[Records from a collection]
┌──
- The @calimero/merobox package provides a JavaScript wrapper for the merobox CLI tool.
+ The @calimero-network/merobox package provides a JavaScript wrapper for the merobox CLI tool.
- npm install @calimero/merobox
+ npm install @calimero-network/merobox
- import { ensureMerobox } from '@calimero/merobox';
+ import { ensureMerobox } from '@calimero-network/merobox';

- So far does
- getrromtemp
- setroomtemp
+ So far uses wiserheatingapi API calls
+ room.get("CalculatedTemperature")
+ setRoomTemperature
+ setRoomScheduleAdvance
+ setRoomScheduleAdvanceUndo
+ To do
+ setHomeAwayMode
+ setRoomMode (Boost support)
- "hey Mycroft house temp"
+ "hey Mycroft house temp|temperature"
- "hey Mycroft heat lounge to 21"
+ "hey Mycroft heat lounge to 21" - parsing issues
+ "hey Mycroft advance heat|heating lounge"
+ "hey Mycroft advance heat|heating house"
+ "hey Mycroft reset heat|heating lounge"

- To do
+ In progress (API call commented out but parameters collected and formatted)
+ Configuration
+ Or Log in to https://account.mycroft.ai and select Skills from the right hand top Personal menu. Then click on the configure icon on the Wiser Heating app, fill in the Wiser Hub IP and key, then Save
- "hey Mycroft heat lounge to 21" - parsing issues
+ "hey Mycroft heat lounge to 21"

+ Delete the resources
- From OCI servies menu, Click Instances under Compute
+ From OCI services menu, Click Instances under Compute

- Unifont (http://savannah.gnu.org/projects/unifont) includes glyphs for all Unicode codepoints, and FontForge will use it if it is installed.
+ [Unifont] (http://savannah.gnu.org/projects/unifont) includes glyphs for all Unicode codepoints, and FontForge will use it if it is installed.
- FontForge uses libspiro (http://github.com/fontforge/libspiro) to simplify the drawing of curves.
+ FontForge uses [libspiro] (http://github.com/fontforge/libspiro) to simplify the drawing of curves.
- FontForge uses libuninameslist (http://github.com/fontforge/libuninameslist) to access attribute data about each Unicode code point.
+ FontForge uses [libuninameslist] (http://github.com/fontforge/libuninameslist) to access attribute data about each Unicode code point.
└──
What you should do: Out of the data above, set down the lines from the one with "- setroomtemp" to the one with "- FontForge uses libuninameslist", both included, exactly as written and with no additions.

Result of the exercise:
- setroomtemp
+ So far uses wiserheatingapi API calls
+ room.get("CalculatedTemperature")
+ setRoomTemperature
+ setRoomScheduleAdvance
+ setRoomScheduleAdvanceUndo
+ To do
+ setHomeAwayMode
+ setRoomMode (Boost support)
- "hey Mycroft house temp"
+ "hey Mycroft house temp|temperature"
- "hey Mycroft heat lounge to 21"
+ "hey Mycroft heat lounge to 21" - parsing issues
+ "hey Mycroft advance heat|heating lounge"
+ "hey Mycroft advance heat|heating house"
+ "hey Mycroft reset heat|heating lounge"

- To do
+ In progress (API call commented out but parameters collected and formatted)
+ Configuration
+ Or Log in to https://account.mycroft.ai and select Skills from the right hand top Personal menu. Then click on the configure icon on the Wiser Heating app, fill in the Wiser Hub IP and key, then Save
- "hey Mycroft heat lounge to 21" - parsing issues
+ "hey Mycroft heat lounge to 21"

+ Delete the resources
- From OCI servies menu, Click Instances under Compute
+ From OCI services menu, Click Instances under Compute

- Unifont (http://savannah.gnu.org/projects/unifont) includes glyphs for all Unicode codepoints, and FontForge will use it if it is installed.
+ [Unifont] (http://savannah.gnu.org/projects/unifont) includes glyphs for all Unicode codepoints, and FontForge will use it if it is installed.
- FontForge uses libspiro (http://github.com/fontforge/libspiro) to simplify the drawing of curves.
+ FontForge uses [libspiro] (http://github.com/fontforge/libspiro) to simplify the drawing of curves.
- FontForge uses libuninameslist (http://github.com/fontforge/libuninameslist) to access attribute data about each Unicode code point.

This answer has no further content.